À ces mots, j’ai eu l’impression qu’une lame de rasoir m’ouvrait le ventre. Une douleur nette, chirurgicale.

Jamie m’a vue pâlir.

— Oh, non… je veux dire avec toi aussi. Ce sera bien. Tous les quatre.

J’ai voulu sourire pour chasser la douleur ; mais le mal était fait.

Ian a serré ma main.

— Tous les quatre, ai-je ânonné. Oui, ce sera bien.

Jamie a rampé sur le matelas, contournant Ian comme un ver de terre, pour passer ses bras autour de mon cou.

— Excuse-moi. Ne sois pas triste.

— Tout va bien.

— Je t’aime aussi, tu sais.

Elles étaient si vives, si fortes, les émotions sur cette planète – des traits qui vous transperçaient de part en part ! Jamie ne m’avait jamais dit « je t’aime ». Une nouvelle chaleur a nimbé tout mon corps.

Oui… si fortes, a confirmé Melanie, elle aussi transpercée.

— Tu vas revenir, dis ? m’a suppliée Jamie.

Je ne pouvais lui répondre tout de suite.

— Que veut Mel ? a-t-il demandé.

— Vivre avec vous, ai-je murmuré. (Nul besoin de la consulter pour le savoir.)

— Et toi ?

— Non, toi, dis-moi : tu veux que je vive avec toi ?

— Je le veux, Gaby. S’il te plaît, dis oui.

J’hésitais.

— S’il te plaît.

— Si c’est vraiment ce que tu veux, Jamie, c’est d’accord.

— Youpi ! s’est exclamé Jamie en me crevant le tympan. Génial ! Je vais aller le dire à Jared ! Et je te rapporte à manger, d’ac ?

— D’accord.

— Tu as besoin de quelque chose, Ian ?

— Oui, gamin… que tu dises à Jared qu’il ne manque pas de culot.

— Quoi ?

— Oublie ça. Va chercher à manger pour Gaby.

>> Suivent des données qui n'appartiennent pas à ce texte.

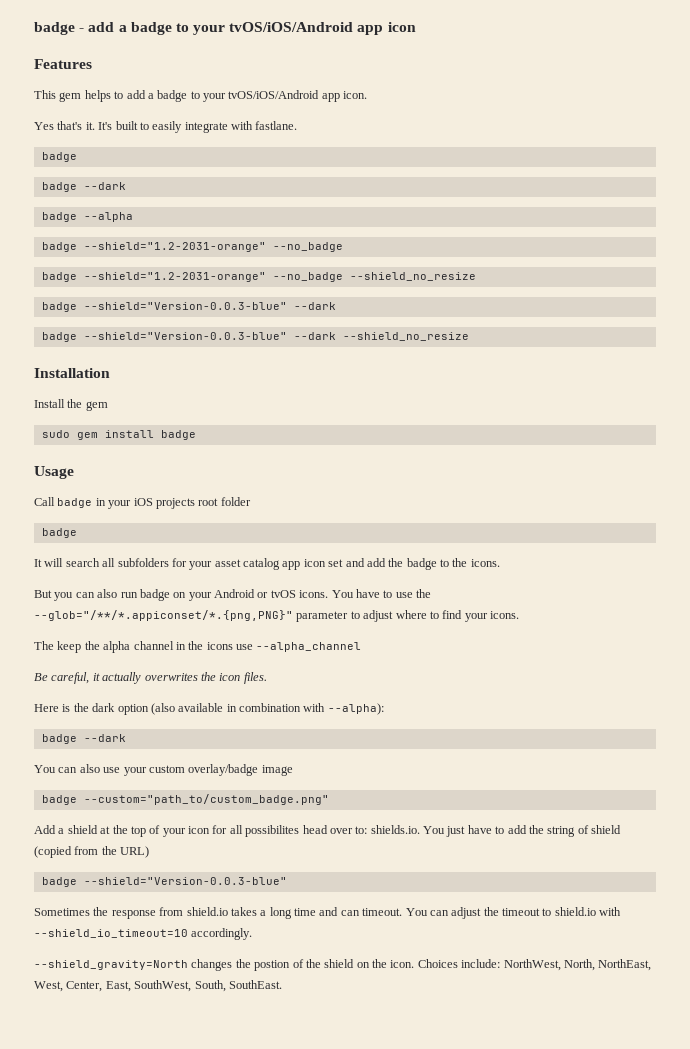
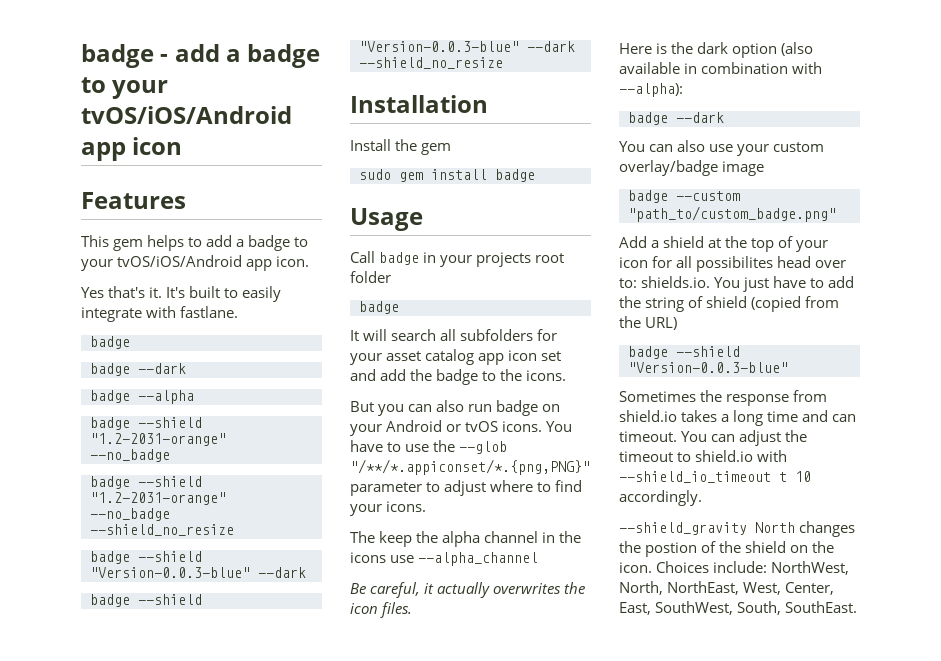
[83,242,266,252] --shield="1.2-2031-orange" -> [138,417,202,428] [90,433,226,446] --shield "1.2-2031-orange"
[83,272,266,282] --shield="1.2-2031-orange" -> [138,476,202,487] [90,492,226,505] --shield "1.2-2031-orange"
[83,302,336,310] [41,332,287,342] --shield="Version-0.0.3-blue" --dark // badge --shield="Version-0.0.3-blue" -> [138,551,202,562] [90,567,306,578] [90,594,202,607] [359,41,519,52] --shield "Version-0.0.3-blue" --dark // badge --shield "Version-0.0.3-blue"
[133,498,153,506] iOS -> (473, 261) none
[34,610,293,621] --glob="/**/*.appiconset/*.{png,PNG}" -> [459,441,508,454] [350,459,590,475] --glob "/**/*.appiconset/*.{png,PNG}"
[83,794,329,805] --custom="path_to/custom_badge.png" -> [676,191,740,201] [628,206,836,222] --custom "path_to/custom_badge.png"
[83,877,287,885] --shield="Version-0.0.3-blue" -> [676,346,740,357] [628,362,788,373] --shield "Version-0.0.3-blue"
[34,929,188,938] --shield_io_timeout=10 -> [619,471,811,483] --shield_io_timeout t 10
[34,960,188,970] --shield_gravity=North -> [619,522,795,535] --shield_gravity North

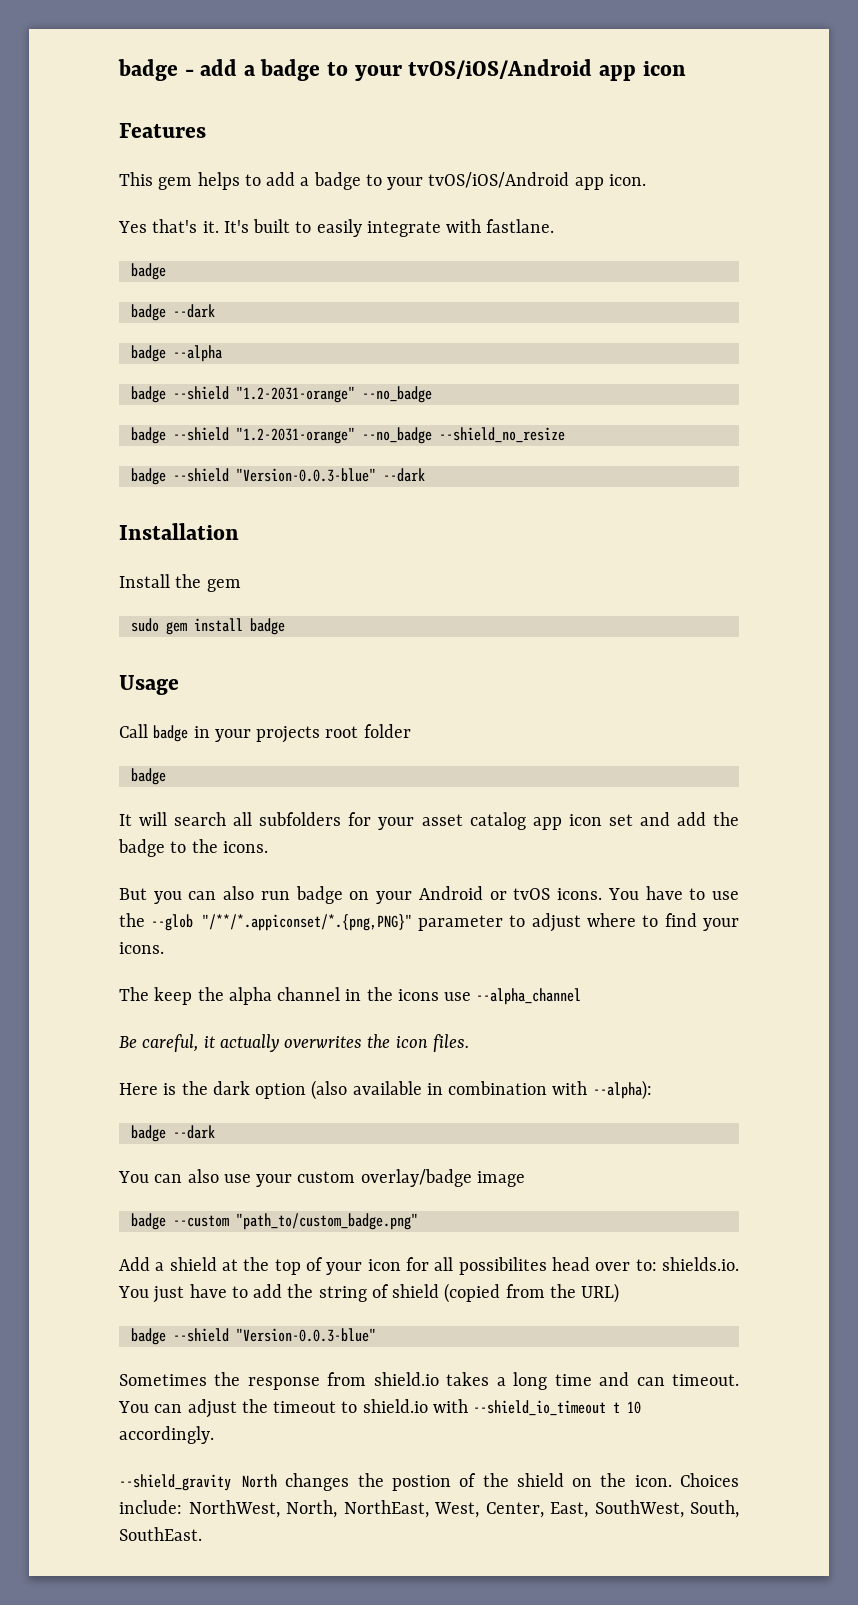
[90,594,202,607] [359,41,575,52] [359,57,503,69] // badge --shield "Version-0.0.3-blue" --dark --shield_no_resize -> (425, 475) none

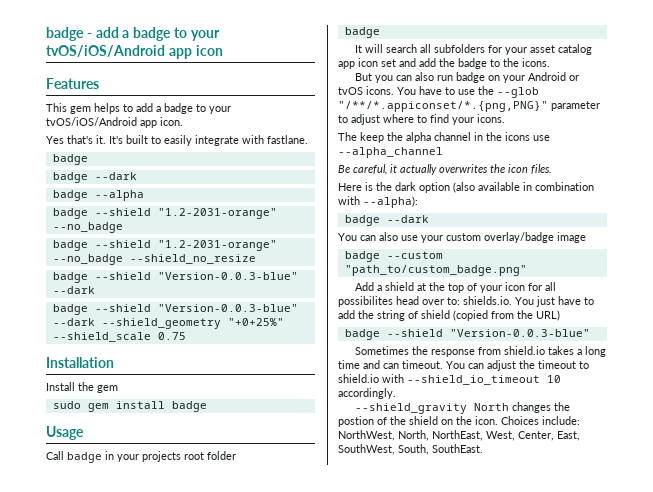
(425, 475) none -> [52,304,298,315] [52,318,284,329] [52,332,186,342] // badge --shield "Version-0.0.3-blue" --dark --shield_geometry "+0+25%" --shield_scale 0.75
[613,1402,621,1413] t -> (540, 380) none

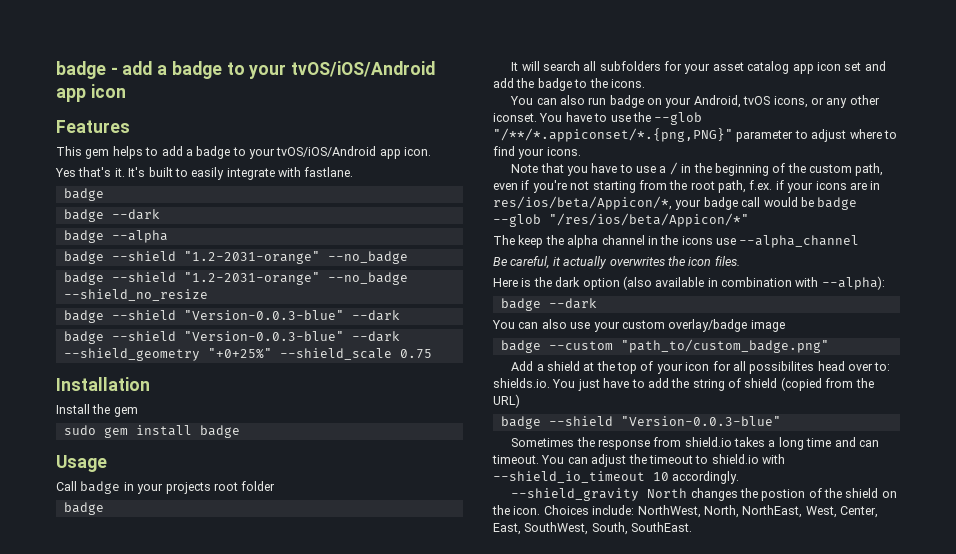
[355,73,394,83] But you -> [510,96,534,105] You
[528,72,580,81] [338,86,394,95] Android or tvOS icons. -> [693,95,880,108] [493,113,537,122] Android, tvOS icons, or any other iconset.
(505, 118) none -> [511,162,884,176] [493,180,881,193] [493,196,858,210] [493,213,749,227] // Note that you have to use a / in the beginning of the custom path, even if you're not starting from the root path, f.ex. if your icons are in res/ios/beta/Appicon/*, your badge call would be badge --glob "/res/ios/beta/Appicon/*"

— Tout de suite ! Et je demanderai à Wes qu’il nous passe son lit supplémentaire. Kyle pourra revenir ici et tout redeviendra normal !

— Parfait, a dit Ian. (Je n’avais pas besoin de le regarder pour connaître l’expression de son visage.)

— Parfait, ai-je murmuré, et j’ai senti le fer du trait me transpercer à nouveau.